Tuesday, August 08, 2006

MediaGuardian: The Hello! for media types

How do you break a habit? There I go, every Monday morning, buying a copy of the Guardian just for its media section. Just like I buy Private Eye every other Tuesday evening for no better reason than I have for years.
So far as the old MediaGuardian was concerned it was the job ads that once really interested. Pages and pages of them -IPC's particularly until some bright spark at King's Reach Tower realised that ads in the Guardian attract left-ish trouble-makers, so the company took its custom for the most part elsewhere.
The current paper MediaGuardian is an etiolated version of its old self, thin indeed, though not as thin as the Indy's media bit which has not taken off as a significant revenue stream and never will. Its letters page alone is so squashed you'd think the Jolly Green Giant had sat on it.
MG's sickliness is due to many things - a robust, parallel MediaGuardian website that updates news through the day but rests at weekends (so there are fewer stories to stuff into a specialist once-a-week section); a greater number of ad rivals (paper and net); and finally an altered editorial policy that has substituted a preoccupation with major media players for a catholic and slightly irreverent view of all media and their many personalities.
Take any Monday edition and most probably its lead will be a Murdoch, BBC or ITV analysis piece. Inside, interviews with BBC corporates, perhaps a CV of the latest radio signing. MediaGuardian has turned into the Hello! for media types - except it has defined its constituency very narrowly so that most readers (ie journalists) must feel they've wandered into a party uninvited. Very Hello!

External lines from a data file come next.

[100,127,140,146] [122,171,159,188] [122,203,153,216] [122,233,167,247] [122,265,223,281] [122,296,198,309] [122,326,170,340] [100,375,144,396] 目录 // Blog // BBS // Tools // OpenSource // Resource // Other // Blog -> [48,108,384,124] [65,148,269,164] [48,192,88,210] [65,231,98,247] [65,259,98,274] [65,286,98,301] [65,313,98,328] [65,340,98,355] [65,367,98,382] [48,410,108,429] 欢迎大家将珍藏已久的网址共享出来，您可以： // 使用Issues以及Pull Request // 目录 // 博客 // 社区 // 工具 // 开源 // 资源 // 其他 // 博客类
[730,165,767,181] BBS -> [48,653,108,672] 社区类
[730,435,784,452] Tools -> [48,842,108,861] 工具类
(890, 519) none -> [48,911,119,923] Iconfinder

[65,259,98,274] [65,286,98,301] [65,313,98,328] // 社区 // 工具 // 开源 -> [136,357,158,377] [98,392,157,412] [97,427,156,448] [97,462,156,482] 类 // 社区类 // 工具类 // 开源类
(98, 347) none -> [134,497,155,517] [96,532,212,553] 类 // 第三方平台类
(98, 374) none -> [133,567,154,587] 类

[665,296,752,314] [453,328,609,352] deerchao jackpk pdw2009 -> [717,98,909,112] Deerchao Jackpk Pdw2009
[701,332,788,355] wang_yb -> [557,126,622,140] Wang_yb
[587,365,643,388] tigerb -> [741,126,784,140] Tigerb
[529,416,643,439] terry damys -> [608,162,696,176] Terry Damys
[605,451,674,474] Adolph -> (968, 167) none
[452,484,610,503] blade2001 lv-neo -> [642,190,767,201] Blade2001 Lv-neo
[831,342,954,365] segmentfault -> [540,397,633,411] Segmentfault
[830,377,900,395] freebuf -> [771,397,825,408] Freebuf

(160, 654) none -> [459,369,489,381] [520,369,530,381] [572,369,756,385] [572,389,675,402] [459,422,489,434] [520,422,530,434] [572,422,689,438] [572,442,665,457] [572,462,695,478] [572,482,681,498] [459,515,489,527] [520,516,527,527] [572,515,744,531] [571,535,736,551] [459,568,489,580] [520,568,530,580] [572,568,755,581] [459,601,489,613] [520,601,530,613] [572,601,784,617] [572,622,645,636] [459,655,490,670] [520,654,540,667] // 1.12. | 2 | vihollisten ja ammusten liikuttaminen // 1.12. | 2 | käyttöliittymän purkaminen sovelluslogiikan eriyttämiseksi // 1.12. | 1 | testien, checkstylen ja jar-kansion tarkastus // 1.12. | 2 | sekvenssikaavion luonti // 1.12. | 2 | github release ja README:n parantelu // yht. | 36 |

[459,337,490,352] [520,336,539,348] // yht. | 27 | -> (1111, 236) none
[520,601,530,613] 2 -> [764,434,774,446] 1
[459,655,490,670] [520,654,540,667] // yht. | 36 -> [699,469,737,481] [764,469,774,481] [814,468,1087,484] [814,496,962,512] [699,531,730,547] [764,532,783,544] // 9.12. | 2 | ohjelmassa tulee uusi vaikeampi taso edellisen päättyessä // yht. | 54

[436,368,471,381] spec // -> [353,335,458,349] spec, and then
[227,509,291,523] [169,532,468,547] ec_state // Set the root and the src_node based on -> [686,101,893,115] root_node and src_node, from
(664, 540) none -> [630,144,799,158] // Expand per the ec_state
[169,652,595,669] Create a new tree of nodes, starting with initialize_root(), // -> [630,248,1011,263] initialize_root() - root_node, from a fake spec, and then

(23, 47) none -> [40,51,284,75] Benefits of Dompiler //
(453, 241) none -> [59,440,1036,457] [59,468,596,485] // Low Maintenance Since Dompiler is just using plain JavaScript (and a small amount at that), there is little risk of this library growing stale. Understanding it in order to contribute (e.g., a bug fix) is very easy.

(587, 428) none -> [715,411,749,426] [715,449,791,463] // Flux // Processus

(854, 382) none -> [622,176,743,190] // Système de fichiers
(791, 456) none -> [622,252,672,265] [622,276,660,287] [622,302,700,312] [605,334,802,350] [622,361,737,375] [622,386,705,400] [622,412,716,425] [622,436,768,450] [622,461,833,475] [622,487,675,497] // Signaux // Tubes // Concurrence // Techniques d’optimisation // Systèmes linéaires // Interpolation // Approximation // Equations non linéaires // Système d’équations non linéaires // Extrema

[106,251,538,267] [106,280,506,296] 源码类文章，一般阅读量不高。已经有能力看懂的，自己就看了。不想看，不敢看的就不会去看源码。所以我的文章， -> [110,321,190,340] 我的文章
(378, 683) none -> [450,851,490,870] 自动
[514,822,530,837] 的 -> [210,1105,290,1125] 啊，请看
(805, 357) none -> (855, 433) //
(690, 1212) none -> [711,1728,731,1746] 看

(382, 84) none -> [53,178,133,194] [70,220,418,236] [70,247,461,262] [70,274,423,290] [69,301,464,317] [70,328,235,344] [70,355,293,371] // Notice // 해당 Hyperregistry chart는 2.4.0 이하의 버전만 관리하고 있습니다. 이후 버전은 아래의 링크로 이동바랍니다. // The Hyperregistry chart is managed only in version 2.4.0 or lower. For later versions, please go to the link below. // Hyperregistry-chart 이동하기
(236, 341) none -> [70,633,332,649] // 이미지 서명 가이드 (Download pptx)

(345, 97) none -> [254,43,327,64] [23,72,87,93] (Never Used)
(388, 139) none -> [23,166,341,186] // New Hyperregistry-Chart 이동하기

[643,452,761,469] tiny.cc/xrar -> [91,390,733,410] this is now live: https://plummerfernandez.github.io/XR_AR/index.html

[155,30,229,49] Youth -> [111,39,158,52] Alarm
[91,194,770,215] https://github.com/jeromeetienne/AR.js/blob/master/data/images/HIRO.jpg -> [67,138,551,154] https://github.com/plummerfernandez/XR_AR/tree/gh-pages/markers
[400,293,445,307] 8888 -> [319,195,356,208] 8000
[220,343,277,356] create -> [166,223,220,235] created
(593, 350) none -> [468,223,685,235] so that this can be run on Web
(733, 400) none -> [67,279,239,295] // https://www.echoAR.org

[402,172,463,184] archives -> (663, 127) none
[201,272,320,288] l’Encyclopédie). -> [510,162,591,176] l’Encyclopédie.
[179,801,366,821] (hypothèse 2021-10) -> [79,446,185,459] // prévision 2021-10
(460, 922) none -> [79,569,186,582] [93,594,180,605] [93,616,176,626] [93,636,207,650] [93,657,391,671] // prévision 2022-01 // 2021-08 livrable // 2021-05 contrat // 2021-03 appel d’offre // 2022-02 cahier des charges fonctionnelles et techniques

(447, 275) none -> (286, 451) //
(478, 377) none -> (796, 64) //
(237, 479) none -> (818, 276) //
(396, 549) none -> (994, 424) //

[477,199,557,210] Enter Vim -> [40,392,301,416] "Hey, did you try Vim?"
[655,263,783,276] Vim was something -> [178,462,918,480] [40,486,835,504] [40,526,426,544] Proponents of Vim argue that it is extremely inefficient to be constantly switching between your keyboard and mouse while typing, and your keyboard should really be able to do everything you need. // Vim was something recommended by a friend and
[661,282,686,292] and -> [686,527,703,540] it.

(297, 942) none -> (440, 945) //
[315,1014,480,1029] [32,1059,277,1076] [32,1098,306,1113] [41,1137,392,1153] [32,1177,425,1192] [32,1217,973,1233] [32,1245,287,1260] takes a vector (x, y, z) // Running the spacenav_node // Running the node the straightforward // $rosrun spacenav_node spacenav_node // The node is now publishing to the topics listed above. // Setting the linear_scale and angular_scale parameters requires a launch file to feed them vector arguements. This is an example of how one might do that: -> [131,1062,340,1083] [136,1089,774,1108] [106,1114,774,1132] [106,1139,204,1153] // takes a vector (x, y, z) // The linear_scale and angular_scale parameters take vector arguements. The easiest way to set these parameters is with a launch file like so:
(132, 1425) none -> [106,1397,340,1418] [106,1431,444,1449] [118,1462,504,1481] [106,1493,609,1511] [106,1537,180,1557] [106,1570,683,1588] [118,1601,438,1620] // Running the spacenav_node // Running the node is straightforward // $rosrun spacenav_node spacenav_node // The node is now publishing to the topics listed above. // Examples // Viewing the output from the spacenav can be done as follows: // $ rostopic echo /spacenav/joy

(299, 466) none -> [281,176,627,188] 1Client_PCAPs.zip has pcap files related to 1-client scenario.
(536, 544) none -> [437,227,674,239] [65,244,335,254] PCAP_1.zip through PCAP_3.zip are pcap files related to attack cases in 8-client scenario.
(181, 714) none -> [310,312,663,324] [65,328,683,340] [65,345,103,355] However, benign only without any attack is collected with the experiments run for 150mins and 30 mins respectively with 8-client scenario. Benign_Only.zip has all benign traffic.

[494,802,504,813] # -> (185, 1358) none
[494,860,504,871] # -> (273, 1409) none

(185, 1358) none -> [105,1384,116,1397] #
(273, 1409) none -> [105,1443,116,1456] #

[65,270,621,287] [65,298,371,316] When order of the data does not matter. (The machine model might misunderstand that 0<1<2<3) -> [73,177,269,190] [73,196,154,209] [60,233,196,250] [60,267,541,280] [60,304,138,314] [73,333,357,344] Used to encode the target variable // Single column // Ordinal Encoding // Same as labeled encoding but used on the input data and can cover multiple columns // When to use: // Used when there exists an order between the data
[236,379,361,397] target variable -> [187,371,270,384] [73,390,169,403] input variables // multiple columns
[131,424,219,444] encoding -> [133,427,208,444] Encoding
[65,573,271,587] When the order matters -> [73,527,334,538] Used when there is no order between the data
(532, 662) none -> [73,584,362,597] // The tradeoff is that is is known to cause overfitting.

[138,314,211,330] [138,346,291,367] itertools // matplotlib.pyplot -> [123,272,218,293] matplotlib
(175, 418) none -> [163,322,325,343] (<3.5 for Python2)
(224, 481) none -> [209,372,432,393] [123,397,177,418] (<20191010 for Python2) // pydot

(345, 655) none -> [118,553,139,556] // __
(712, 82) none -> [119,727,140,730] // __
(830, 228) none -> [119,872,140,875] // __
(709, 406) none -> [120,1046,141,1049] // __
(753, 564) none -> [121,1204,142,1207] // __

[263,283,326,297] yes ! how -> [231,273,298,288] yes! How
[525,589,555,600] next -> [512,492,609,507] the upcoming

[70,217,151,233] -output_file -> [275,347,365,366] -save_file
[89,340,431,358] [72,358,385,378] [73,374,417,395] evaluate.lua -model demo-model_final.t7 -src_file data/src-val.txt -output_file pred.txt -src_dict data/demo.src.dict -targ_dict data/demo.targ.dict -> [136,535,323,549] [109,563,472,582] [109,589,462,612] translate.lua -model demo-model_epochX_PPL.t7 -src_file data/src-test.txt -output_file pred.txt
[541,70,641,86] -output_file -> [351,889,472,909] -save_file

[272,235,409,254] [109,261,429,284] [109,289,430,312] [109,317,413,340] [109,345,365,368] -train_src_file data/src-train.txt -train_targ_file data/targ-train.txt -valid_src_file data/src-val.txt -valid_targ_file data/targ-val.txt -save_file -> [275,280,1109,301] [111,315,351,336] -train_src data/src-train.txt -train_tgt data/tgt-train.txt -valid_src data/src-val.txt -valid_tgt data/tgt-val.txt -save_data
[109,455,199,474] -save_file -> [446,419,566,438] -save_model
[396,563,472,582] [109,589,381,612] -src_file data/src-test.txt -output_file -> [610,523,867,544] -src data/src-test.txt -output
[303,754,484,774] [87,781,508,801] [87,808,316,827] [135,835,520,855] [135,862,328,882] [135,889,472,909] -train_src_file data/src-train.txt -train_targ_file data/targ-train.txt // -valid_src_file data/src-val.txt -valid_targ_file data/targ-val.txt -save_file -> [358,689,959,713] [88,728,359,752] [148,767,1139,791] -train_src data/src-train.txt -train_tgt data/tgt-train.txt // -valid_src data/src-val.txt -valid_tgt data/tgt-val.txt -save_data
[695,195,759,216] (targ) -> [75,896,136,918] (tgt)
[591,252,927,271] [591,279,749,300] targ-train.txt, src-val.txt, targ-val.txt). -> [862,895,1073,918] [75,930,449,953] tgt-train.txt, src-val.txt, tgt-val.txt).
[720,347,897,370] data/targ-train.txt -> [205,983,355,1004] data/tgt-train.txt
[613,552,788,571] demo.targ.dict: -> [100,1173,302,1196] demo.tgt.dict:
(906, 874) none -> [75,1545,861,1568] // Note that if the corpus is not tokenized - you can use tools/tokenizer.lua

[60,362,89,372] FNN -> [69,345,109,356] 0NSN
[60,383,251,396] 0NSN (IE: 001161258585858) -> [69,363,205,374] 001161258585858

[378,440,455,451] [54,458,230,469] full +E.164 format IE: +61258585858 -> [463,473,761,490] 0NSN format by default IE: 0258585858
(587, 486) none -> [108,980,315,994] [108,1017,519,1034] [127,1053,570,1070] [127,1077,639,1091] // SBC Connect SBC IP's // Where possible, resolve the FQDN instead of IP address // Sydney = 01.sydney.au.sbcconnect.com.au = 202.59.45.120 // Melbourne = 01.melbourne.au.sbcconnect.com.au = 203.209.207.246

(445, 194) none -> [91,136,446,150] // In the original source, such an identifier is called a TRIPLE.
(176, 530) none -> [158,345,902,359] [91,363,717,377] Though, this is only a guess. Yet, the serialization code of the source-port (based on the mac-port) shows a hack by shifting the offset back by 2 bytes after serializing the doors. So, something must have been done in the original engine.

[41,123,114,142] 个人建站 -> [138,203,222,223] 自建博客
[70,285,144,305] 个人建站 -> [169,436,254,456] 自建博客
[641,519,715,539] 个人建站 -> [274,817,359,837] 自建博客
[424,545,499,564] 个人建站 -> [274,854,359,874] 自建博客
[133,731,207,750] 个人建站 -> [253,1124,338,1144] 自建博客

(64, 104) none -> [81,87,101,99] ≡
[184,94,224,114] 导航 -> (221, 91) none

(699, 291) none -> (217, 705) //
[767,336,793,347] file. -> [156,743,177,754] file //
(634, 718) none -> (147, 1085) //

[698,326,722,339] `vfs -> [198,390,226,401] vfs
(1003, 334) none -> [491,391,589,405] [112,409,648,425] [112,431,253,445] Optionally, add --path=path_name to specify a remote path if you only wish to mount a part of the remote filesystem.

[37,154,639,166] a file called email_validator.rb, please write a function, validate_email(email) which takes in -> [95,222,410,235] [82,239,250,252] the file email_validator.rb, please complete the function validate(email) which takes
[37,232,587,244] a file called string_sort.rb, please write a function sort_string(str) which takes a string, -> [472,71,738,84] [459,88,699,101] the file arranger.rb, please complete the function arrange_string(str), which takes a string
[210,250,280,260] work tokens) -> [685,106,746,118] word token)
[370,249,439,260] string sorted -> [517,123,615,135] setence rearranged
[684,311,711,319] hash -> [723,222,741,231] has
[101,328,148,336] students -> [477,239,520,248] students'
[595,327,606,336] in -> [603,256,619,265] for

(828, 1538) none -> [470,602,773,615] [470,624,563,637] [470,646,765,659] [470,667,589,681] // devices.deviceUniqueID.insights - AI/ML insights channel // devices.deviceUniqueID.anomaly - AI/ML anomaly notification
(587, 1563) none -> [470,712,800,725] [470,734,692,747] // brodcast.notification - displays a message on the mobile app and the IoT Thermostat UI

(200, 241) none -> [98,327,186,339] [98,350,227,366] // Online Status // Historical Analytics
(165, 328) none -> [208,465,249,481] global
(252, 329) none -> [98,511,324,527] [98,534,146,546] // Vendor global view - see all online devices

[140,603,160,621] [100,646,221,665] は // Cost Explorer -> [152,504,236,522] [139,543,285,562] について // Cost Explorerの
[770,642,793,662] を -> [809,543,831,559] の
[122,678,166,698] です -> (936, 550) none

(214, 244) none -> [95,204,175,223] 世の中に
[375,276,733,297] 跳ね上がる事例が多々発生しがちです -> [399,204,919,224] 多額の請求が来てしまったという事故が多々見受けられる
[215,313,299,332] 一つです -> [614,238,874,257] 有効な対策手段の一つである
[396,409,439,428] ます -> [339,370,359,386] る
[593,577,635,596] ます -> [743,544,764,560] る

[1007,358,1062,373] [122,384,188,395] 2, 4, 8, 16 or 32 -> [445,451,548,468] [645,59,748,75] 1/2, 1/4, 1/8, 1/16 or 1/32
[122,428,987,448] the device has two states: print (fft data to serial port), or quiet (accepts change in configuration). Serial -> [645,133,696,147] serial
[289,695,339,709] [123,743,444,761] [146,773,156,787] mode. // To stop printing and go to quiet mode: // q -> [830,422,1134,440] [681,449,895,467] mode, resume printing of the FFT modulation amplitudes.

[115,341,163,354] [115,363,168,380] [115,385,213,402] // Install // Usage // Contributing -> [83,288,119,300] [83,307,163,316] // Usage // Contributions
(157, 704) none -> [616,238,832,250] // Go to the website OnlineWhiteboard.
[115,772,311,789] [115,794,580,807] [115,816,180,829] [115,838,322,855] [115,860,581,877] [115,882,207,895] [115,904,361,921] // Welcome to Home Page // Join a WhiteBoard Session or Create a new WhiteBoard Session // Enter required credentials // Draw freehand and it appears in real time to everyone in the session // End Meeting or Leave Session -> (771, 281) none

There is on display a faintly nauseous veneration for personality hacks and star company suits - some of the interviews read like extended job applications by young ambitious post-grad hacks: certainly the spirit of Nicholas Coleridge fills MG - the man who went to the trouble of writing an entire book of interviews with major newspaper proprietors for career ladder elevation.
The oddity is finding all this in the Guardian. If you want to know what's going on in the world of magazines - all the thousands of them - don't trouble yourself with MG. Regional newspapers? Only if there's bad news. The hundreds of digital TV channels? Far too tacky.
Yet the comings and goings of half-educated half-wits are recorded if in the employ of national newspapers. Why not revive Jennifer's Diary and have done with it. The sense of a club (both established and aspired to) is a little too apparent. The paper MG is becoming an irrelevance as it morphs into a vanity showcase for those who think they've made it.
MG needs to take a closer look at its raison d'etre before it starts to resemble its weakling Indy "rival".